Pour la première fois en Haïti, quelque 19 000 personnes ont basculé dans l’urgence alimentaire la plus aiguë, devant se contenter d’un seul repas par jour fait d’aliments de mauvaise qualité, a alerté l’ONU vendredi.
« Haïti est confronté à une catastrophe humanitaire […] et la gravité et l’étendue de l’insécurité alimentaire en Haïti s’aggravent », a indiqué aux journalistes le directeur du Programme alimentaire mondial (PAM) pour Haïti, Jean-Martin Bauer, en vidéoconférence.
Un rapport du PAM publié vendredi montre qu’environ 4,7 millions de personnes, soit près de la moitié de la population du pays, connaissent des niveaux d’insécurité alimentaire aiguë.
Sur ce total, 19 200 sont classées en « Catastrophe » (phase 5 de la classification sur la sécurité alimentaire, soit le niveau le plus élevé) et 1,8 million en « Urgence » (phase 4).
Les ménages classés en phase 5 se trouvent tous à Cité Soleil, le plus grand bidonville d’Haïti.
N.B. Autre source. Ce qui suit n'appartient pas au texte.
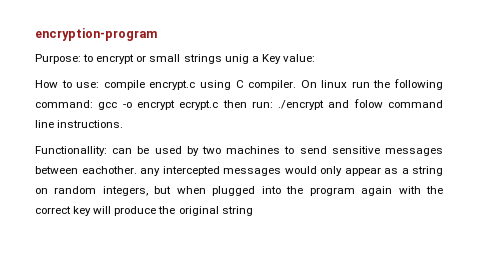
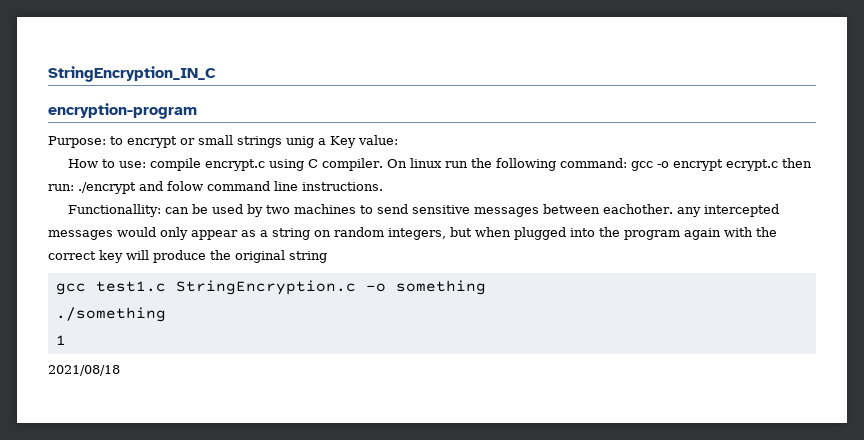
(35, 34) none -> [48,66,216,82] StringEncryption_IN_C //
(253, 211) none -> [55,280,486,295] [55,307,166,322] [55,335,66,345] [48,365,120,376] // gcc test1.c StringEncryption.c -o something // ./something // 1 // 2021/08/18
Cela représente 0,3 % de la population de cette commune des faubourgs de Port-au-Prince, selon l’analyse du PAM.
C’est « la première fois en Haïti » qu’il y a des personnes classées en phase cinq, a souligné M. Bauer, insistant qu’elles manquent des nutriments essentiels « dont les gens ont besoin pour survivre ».
Pour autant, l’ONU ne parle pas de « famine » car ce terme s’applique lorsque de larges pans de la population sont touchés.
Le PAM s’attend à ce que la sécurité alimentaire continue de se détériorer cette année dans le pays, parmi les plus pauvres de la région et l’un des plus vulnérables aux catastrophes naturelles.
Haïti est également tourmenté par des années d’instabilité politique, gangrené par les bandes criminelles et armées, et aussi victime d’une nouvelle éruption de choléra.
La situation économique est tout aussi précaire, et Haïti se trouve en proie à une forte inflation et a connu des émeutes, des pillages et des manifestations contre le premier ministre Ariel Henry après l’annonce de la hausse des prix de l’essence.
« Produire des aliments de meilleure qualité »
Le 9 octobre, le secrétaire général de l’ONU Antonio Guterres a réclamé l’envoi par la communauté internationale de troupes pour soutenir Haïti, qui a appelé à l’aide pour lutter contre les gangs armés.
Des milliers de Haïtiens ont manifesté le lendemain à Port-au-Prince pour protester contre le gouvernement et son appel à l’aide étrangère.
Haïti a l’un des plus hauts niveaux d’insécurité alimentaire au monde, et la situation s’est détériorée au cours des six derniers mois.
« Nous avons observé une augmentation de 200 000 personnes en situation d’insécurité alimentaire aiguë et une augmentation d’un demi-million de personnes en situation d’insécurité alimentaire d’urgence », a détaillé M. Bauer.
Dans un communiqué, le PAM souligne que l’insécurité et le manque de carburant entravent les opérations humanitaires en Haïti, et indique que les Nations unies et ses partenaires sont attachés à « l’importance de respecter les principes humanitaires d’humanité, de neutralité, d’impartialité et d’indépendance pour que l’aide parvienne aux Haïtiens ».
En 2022, le PAM a fourni une aide d’urgence à plus de 100 000 personnes dans la zone métropolitaine de Port-au-Prince.
« Nous devons aider les Haïtiens à produire des aliments de meilleure qualité et plus nutritifs pour préserver leurs moyens de subsistance et leur avenir, en particulier dans le contexte d’une crise alimentaire qui s’aggrave », a déclaré José Luis Fernández Filgueiras, représentant de l’Organisation des Nations unies pour l’alimentation et l’agriculture (FAO) en Haïti, cité également dans un communiqué.